Great Typewriter Scenes

As someone who well remembers what it was like to compose and express thoughts using a typewriter, seeing an old Royal or Corona pop up in a movie is always fun. These are some of my favorite film typewriter moments. Clickety-clack!

SLAUGHTERHOUSE-FIVE (1972)

 

Thank goodness we had the typewriter scene early in “Slaughterhouse-Five.” Getting across the trippy, time-hopping aspect of Kurt Vonnegut’s classic novel would have been rough without it. These days, it probably would have been done with a narrator, which isn’t nearly as effective as reading over Billy Pilgrim’s shoulder that he was “unstuck in time.”

ALL THE PRESIDENT’S MEN (1976)

 

This great newspaper story is made all the more real because of the constant clatter of words being typed. You see Robert Redford and Dustin Hoffman feverishly converting their intricate reporting into sentences and the movie culminates in a series of paragraphs typed across the screen.

RUBY SPARKS (2012)

 

How about a magical typewriter? That’s what Paul Dano has in “Ruby Sparks.” He types up a soul mate for himself – and she comes to life.

SCHINDLER’S LIST (1993)

 

Ben Kingsley says it exquisitely in “Schindler’s List.” “This list … is an absolute good. This list is life. All around its margins lies the gulf.” Indeed, the power and urgency of names typed on sheets of paper has never seemed so real.

NAKED LUNCH (1991)

 

Now for something unreal. In “Naked Lunch,” a typewriter isn’t just a collection of metal parts daring you to write; it’s a feisty bug with an attitude. What writer hasn’t felt this way on occasion?

MISERY (1990)

 

Talk about deadline pressure. James Caan is an injured novelist forced to work under the watchful eye of a deranged fan, played memorably by Kathy Bates. There’s plenty of physical pain in “Misery,” and I’m not just talking about how tough a Royal typewriter can be on the pinky fingers.

WHO’S MINDING THE STORE? (1963)

 

For delightful silliness, there’s nothing better than watching Jerry Lewis type on an imaginary typewriter. Complete with typing sounds and music, Jerry is a total keystroke maestro.

STARTING OUT IN THE EVENING (2007)

 

In this beautiful little character study from a few years ago, Frank Langella is an aging fiction writer coming to grips with family, mortality, loneliness and a novel that just isn’t right. His typewriter is a sacred object, to be treated with respect and reverence. The rest of his life isn’t quite so tidy.

HIS GIRL FRIDAY (1940)

 

Anyone who bemoans the hassle of lugging around a laptop would do well to see Rosalind Russell putting a typewriter through its paces in “His Girl Friday.” She writes just as fast as she talks – which is pretty damned fast – and her faithful machine appears to weigh as much as a block of cement.

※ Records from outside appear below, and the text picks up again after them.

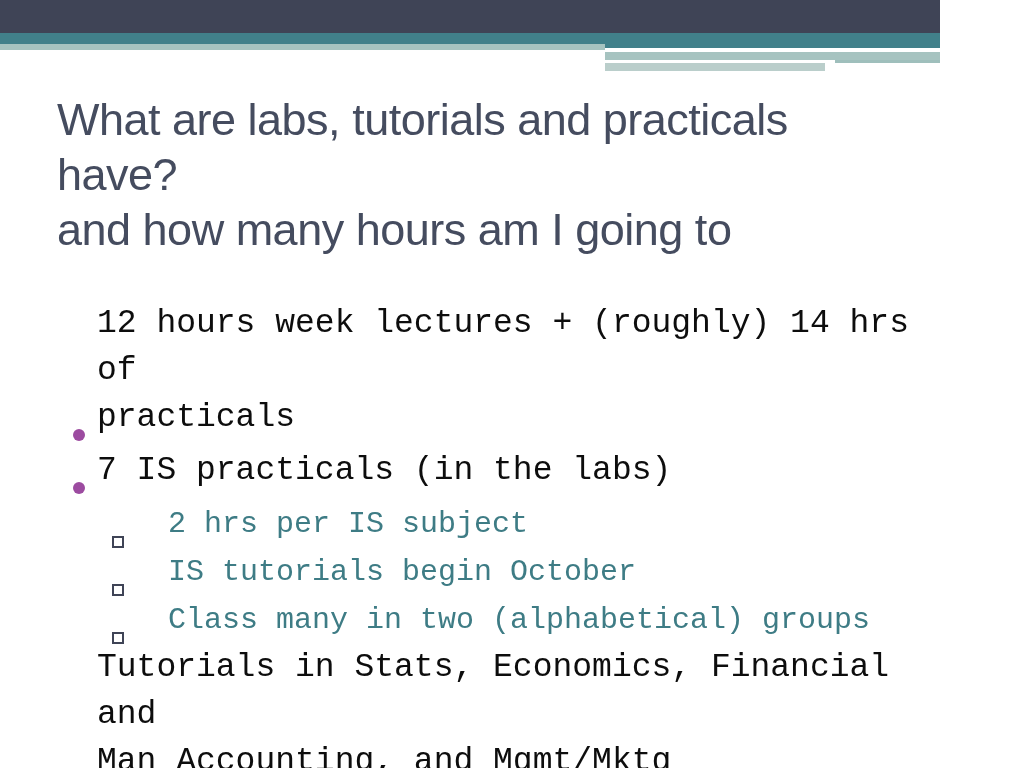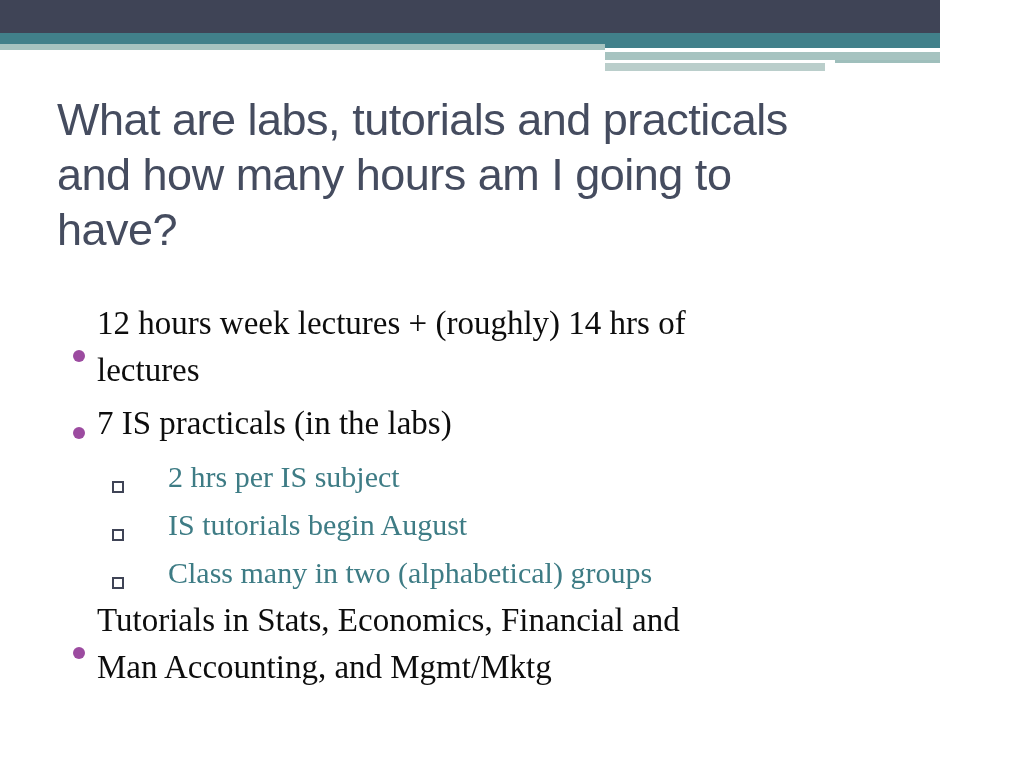--- a/index.html
+++ b/index.html
@@ -87,8 +87,8 @@
 
   <div class="title">
     <div>What are labs, tutorials and practicals</div>
+    <div>have?</div>
     <div>and how many hours am I going to</div>
-    <div>have?</div>
   </div>
 
   <div class="body-list">

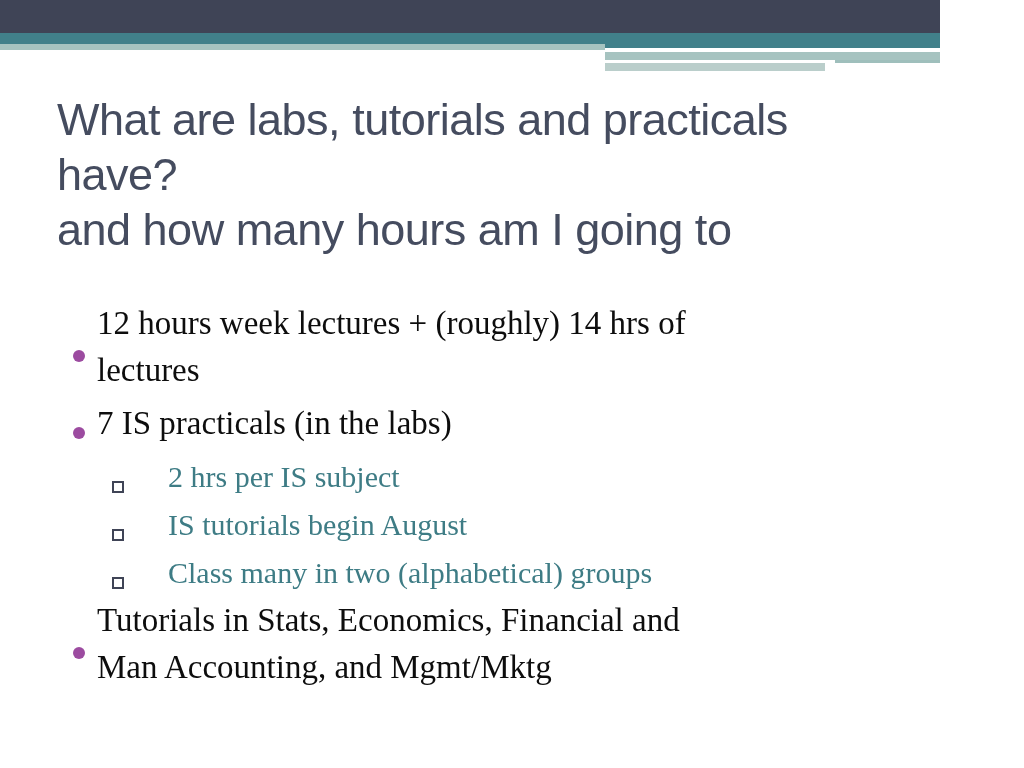--- a/index.html
+++ b/index.html
@@ -43,7 +43,7 @@
   }
   
   .body-list { position: absolute; left: 60px; top: 300px; width: 900px; }
-  .li { display: flex; align-items: center; }
+  .li { display: flex; align-items: flex-end; font-family: Liberation Mono, monospace; }
   .li1 { font-size: 33px; line-height: 47px; color: #0d0d0d; margin-bottom: 6px; }
   .li2 { font-size: 30px; line-height: 48px; color: #3e7c85; margin-bottom: 0; gap: 28px; }
   .dot {

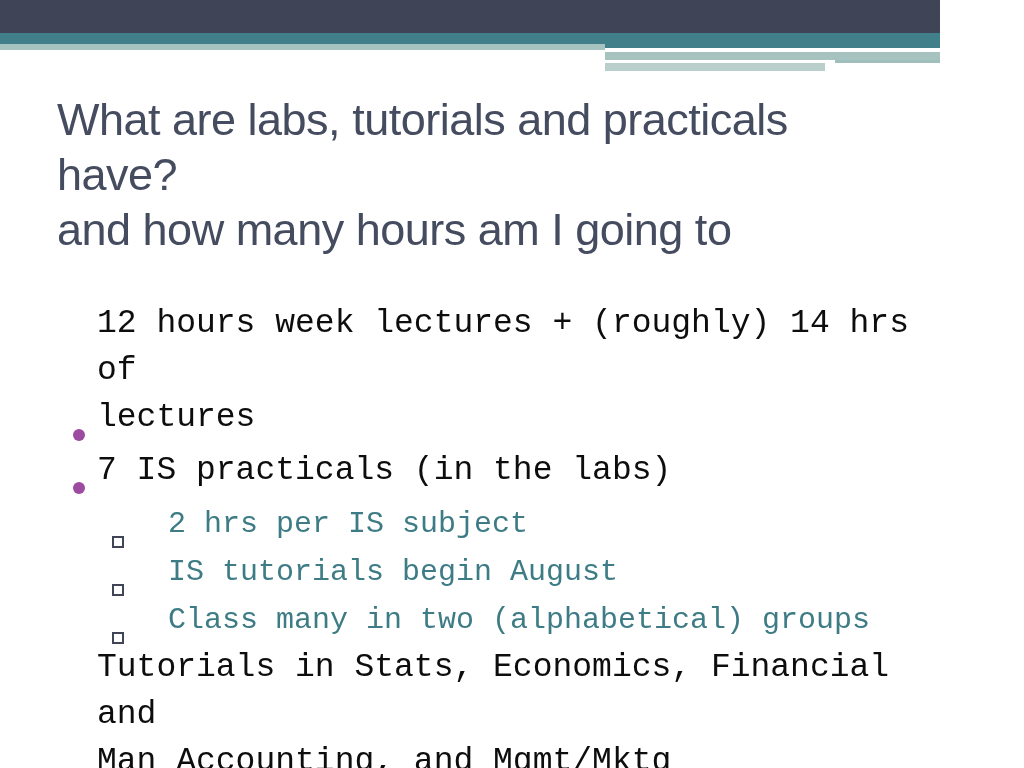--- a/index.html
+++ b/index.html
@@ -97,7 +97,7 @@
       <span class="dot"></span>
       <span class="txt">
         <div>12 hours week lectures + (roughly) 14 hrs of</div>
-        <div>lectures</div>
+        <div>practicals</div>
       </span>
     </div>
 

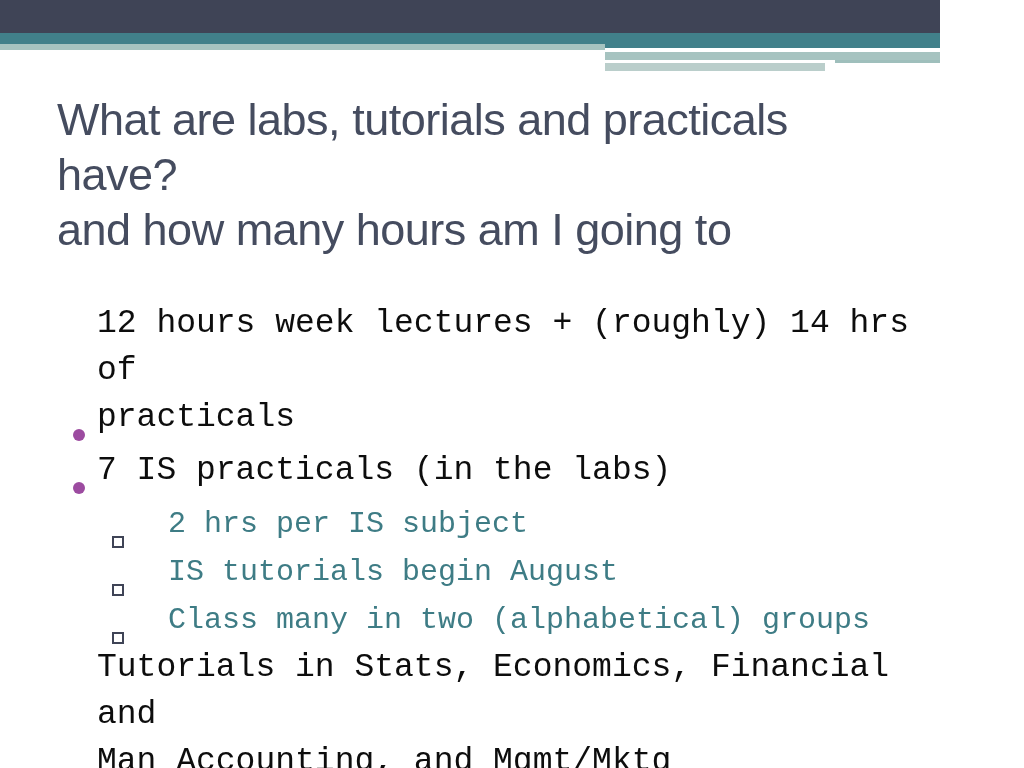--- a/index.html
+++ b/index.html
@@ -118,7 +118,7 @@
     <div class="li li2">
       <span class="sq"></span>
       <span class="txt">
-        <div>IS tutorials begin August</div>
+        <div>IS tutorials begin October</div>
       </span>
     </div>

SAVING PRIVATE RYAN (1998)

 

“Saving Private Ryan” has a couple of compelling typewriter moments. One is when Tom Hanks recruits a kid for a dangerous mission, and the young man attempts to bring his typewriter with him. It’s movie shorthand for saying that there are some jobs that can’t be accomplished with words. But in another scene, we see rows of women typing condolence letters to families who have lost a loved one to the war. That’s movie shorthand for saying sometimes words are the only comfort we have.

BARTON FINK (1991)

 

It would take a much smarter individual than me to piece together all of the symbolism and meanings of “Barton Fink.” It’s a moody mix of creative angst, murder, sex, religion and the value of artistic integrity. Fink (John Turturro) is a New York playwright lured out to Hollywood to write movie scripts in the 1940s. For much of the film, he painfully sits in his hotel room, unable to writer. Another character calls him a “tourist with a typewriter.”

YOU’VE GOT MAIL (1998)

 

In a much lighter vein, you have Greg Kinnear’s nostalgic love of typewriters in “You’ve Got Mail.” His character is something of a pompous windbag, too enamored with his own observations, but he does have a point when it comes to the sweet sound of typing.

THE SHINING (1980)

 

Only Stanley Kubrick could make a stack of typed pages this scary. Poor Shelley Duvall knows that her husband (Jack Nicholson) has been acting crazy, but she doesn’t truly understand the severity of the situation until she goes into the room where he writes. She finds hundreds of sheets repeating the same phrase: “All work and no play makes Jack a dull boy.” Yikes!

Frankly, I don’t see why there can’t be a typewriter tossed into every movie. It definitely would have helped “John Carter.”